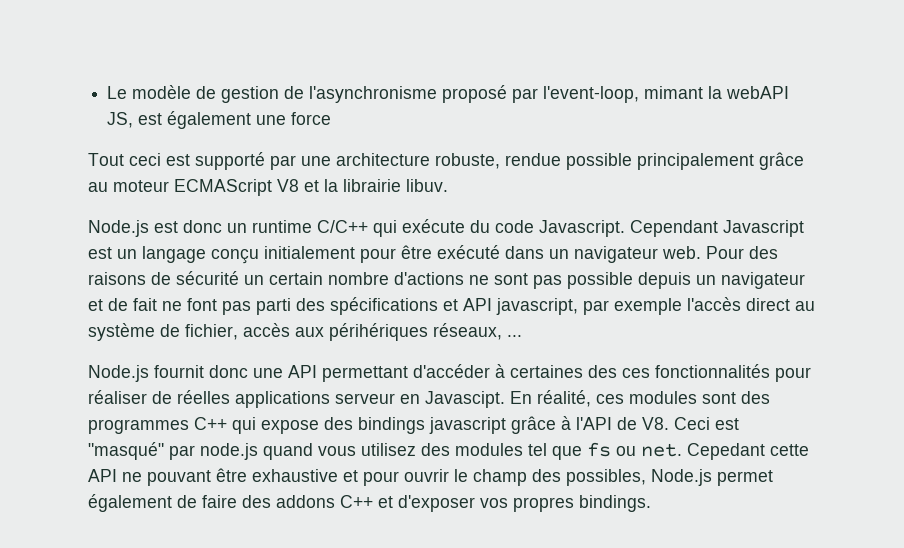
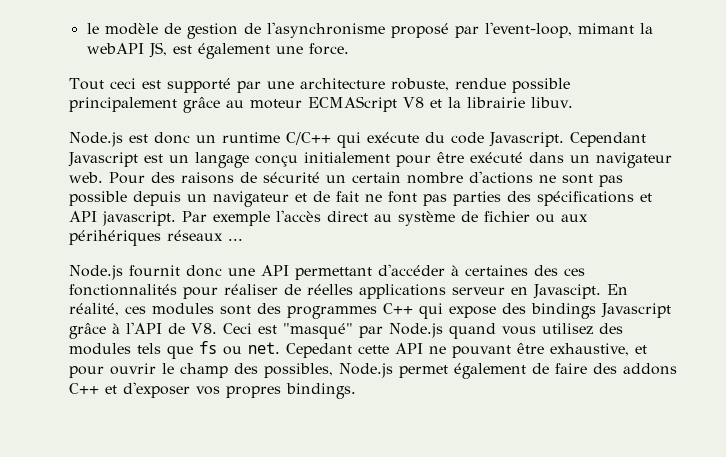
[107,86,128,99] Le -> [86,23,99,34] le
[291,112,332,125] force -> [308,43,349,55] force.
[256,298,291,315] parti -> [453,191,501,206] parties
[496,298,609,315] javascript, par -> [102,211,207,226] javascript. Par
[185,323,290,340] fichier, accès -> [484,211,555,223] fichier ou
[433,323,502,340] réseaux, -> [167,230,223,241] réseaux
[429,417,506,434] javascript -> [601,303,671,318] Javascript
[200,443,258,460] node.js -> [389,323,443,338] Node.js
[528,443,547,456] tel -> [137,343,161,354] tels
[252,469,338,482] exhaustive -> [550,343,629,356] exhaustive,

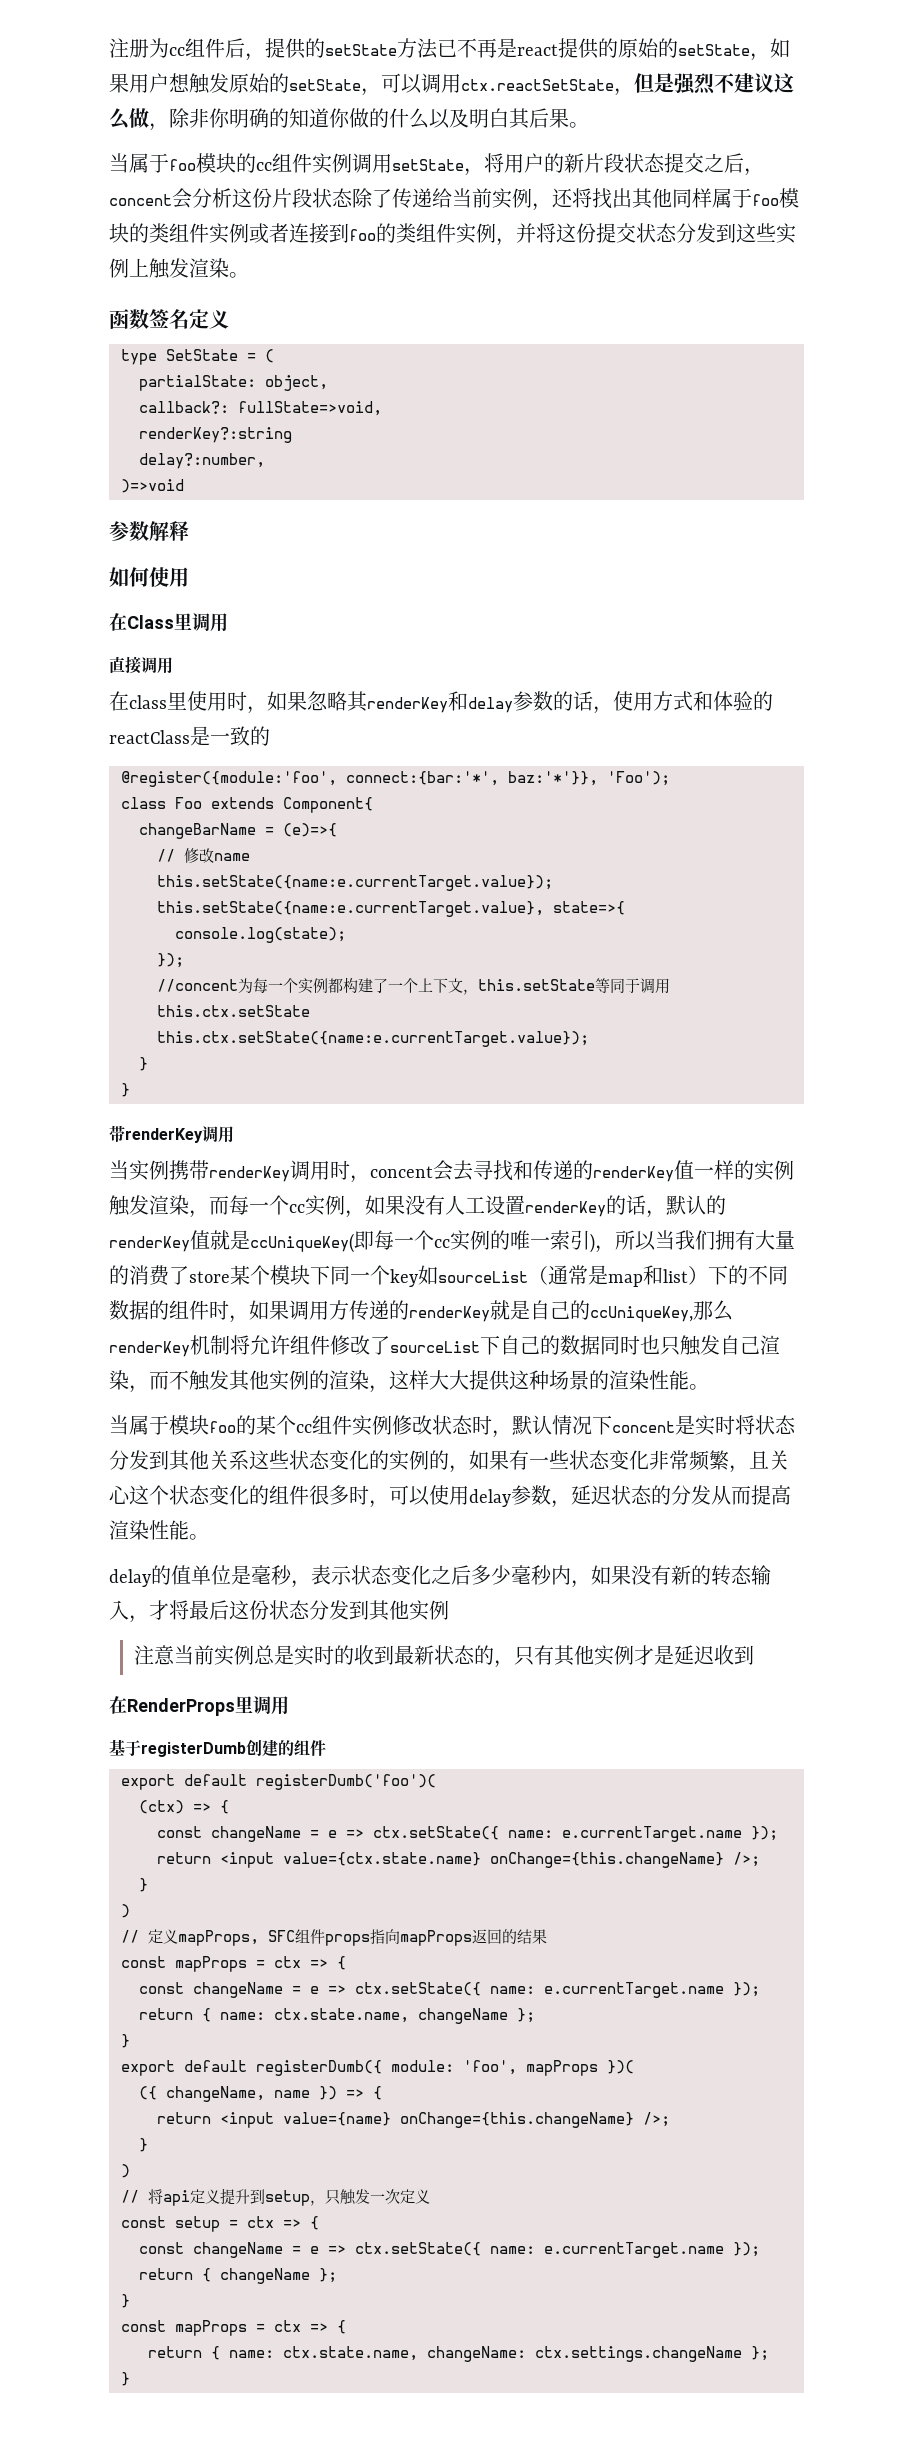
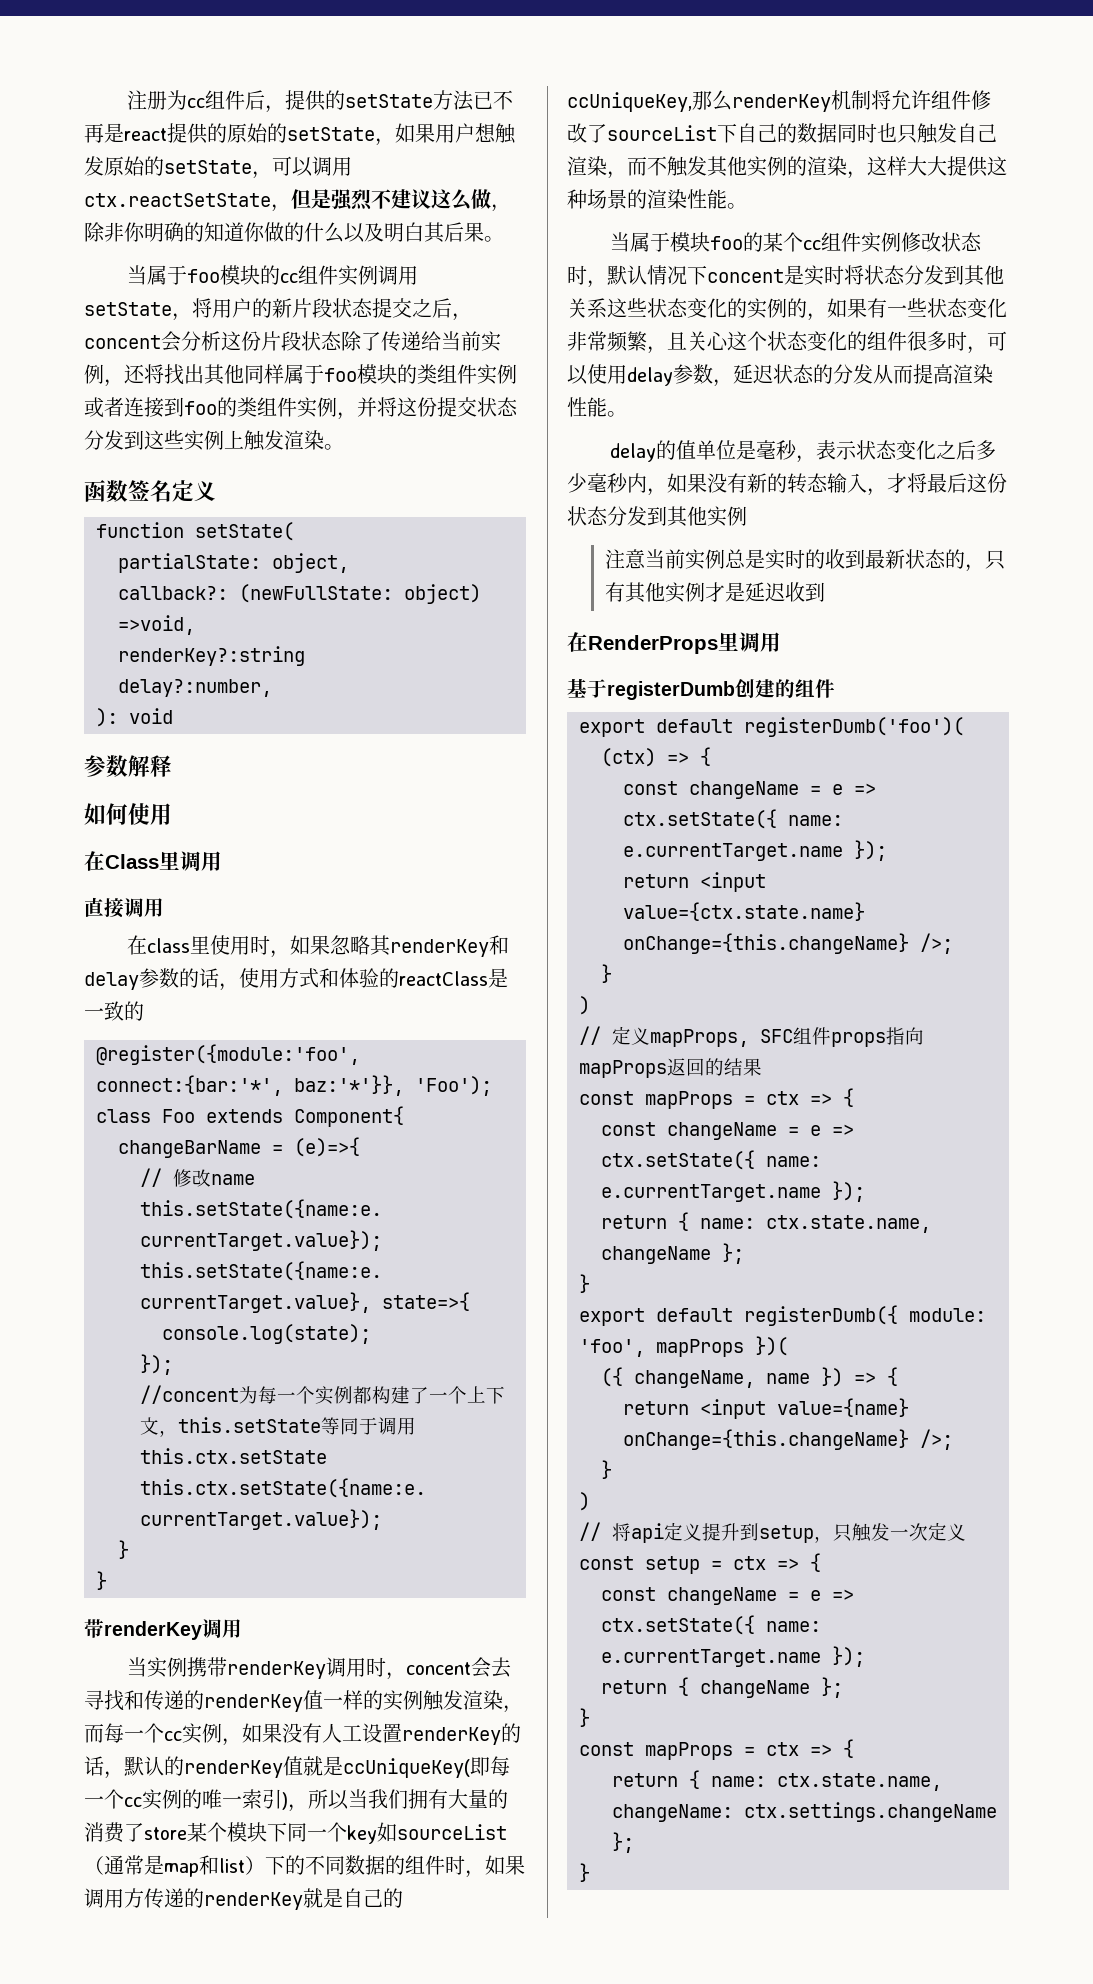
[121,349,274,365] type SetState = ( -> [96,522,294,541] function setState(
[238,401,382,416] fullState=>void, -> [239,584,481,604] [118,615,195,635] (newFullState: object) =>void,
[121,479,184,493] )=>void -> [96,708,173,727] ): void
────────────────
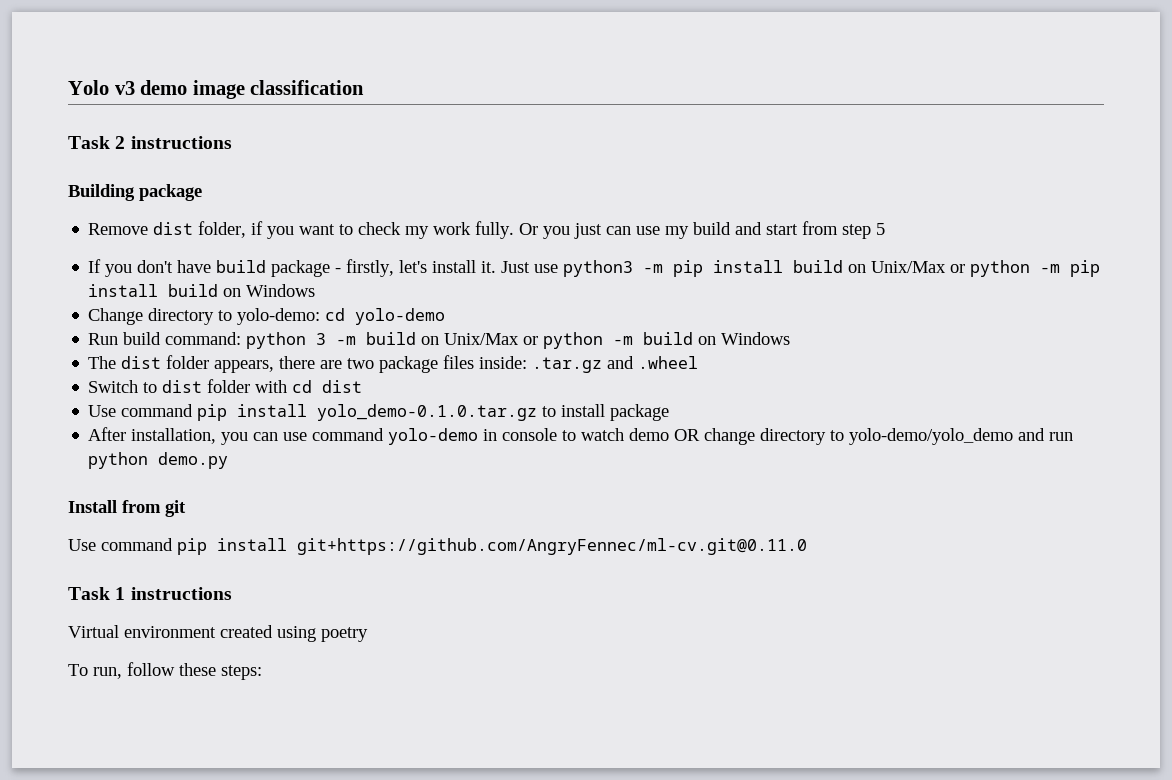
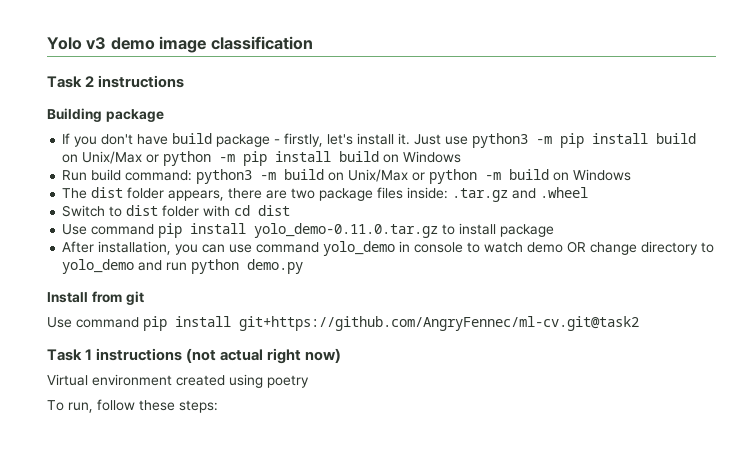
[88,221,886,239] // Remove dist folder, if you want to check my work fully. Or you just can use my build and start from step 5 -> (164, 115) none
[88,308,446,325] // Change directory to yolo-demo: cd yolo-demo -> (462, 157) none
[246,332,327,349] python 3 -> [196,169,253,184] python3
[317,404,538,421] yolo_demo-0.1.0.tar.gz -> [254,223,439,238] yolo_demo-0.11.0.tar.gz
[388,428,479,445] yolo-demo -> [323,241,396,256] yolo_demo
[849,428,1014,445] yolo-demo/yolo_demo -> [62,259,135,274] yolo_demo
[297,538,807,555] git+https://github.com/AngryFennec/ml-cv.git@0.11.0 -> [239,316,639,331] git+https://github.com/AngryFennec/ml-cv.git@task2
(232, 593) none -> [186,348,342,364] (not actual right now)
────────────────
TASK GOAL:
Everything above from the line with "[238,401,382,416] fullState=>void, ->" to the line with "[121,479,184,493] )=>void ->", both included, must be repeated exactly, and nothing outside that range.

ANSWER BOX:
[238,401,382,416] fullState=>void, -> [239,584,481,604] [118,615,195,635] (newFullState: object) =>void,
[121,479,184,493] )=>void -> [96,708,173,727] ): void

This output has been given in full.